INFORMATION SUPPLIED.
+---+

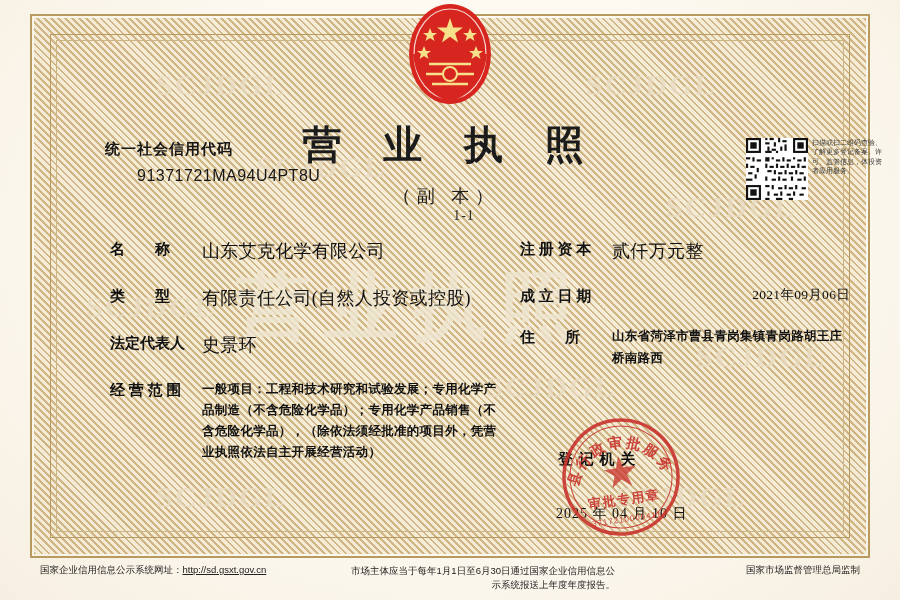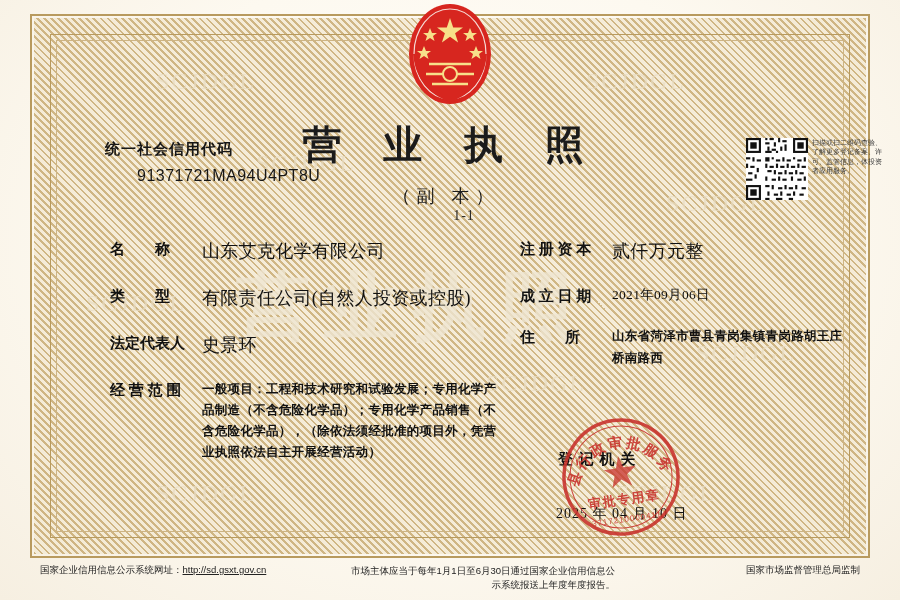--- a/index.html
+++ b/index.html
@@ -65,10 +65,10 @@
   .wm {
     position: absolute;
     font-family: "Liberation Serif", serif;
-    font-weight: normal;
+    font-weight: bold;
     color: #e8dcc2;
     opacity: .75;
-    font-size: 24px;
+    font-size: 30px;
     letter-spacing: 2px;
     white-space: nowrap;
   }

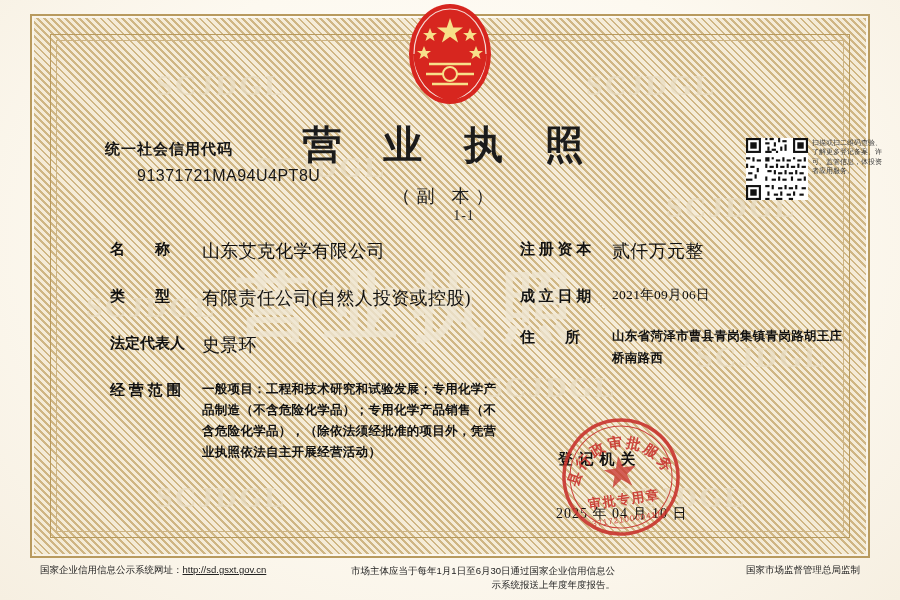--- a/index.html
+++ b/index.html
@@ -112,7 +112,7 @@
   }
   .subtitle {
     margin-top: 12px;
-    font-family: Liberation Sans, sans-serif;
+    font-family: Liberation Serif, serif;
     font-size: 18px;
     letter-spacing: 6px;
     color: #1b1b1b;

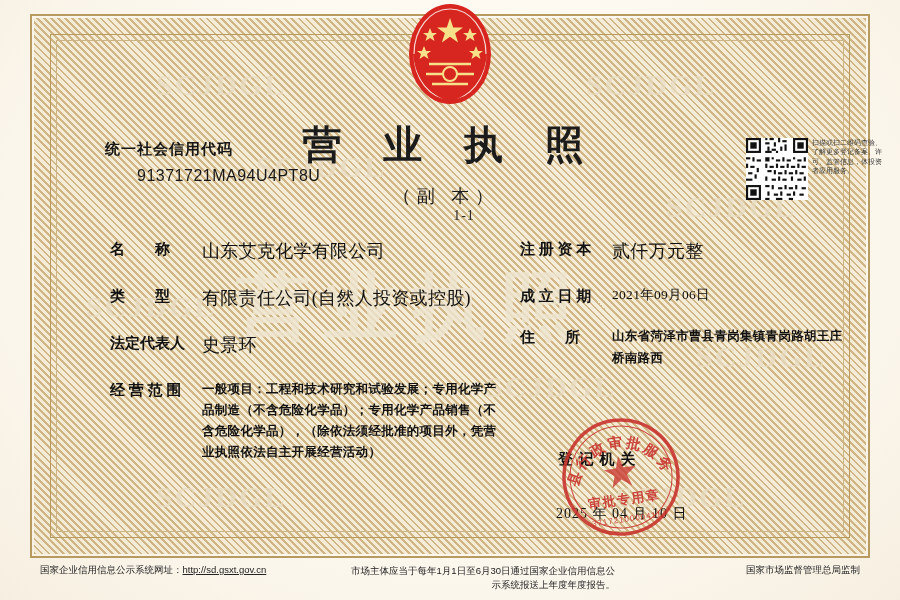--- a/index.html
+++ b/index.html
@@ -215,6 +215,7 @@
   .val.num {
     font-family: "Liberation Serif", serif;
     font-size: 13.5px;
+    text-align: right;
   }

+---+

Your answer should hold only the lines from the one with "Liberation Sans, sans-serif;" through the final line of the listing above, transcribed exactly and without pictures.

-    font-family: Liberation Sans, sans-serif;
+    font-family: Liberation Serif, serif;
     font-size: 18px;
     letter-spacing: 6px;
     color: #1b1b1b;

--- a/index.html
+++ b/index.html
@@ -215,6 +215,7 @@
   .val.num {
     font-family: "Liberation Serif", serif;
     font-size: 13.5px;
+    text-align: right;
   }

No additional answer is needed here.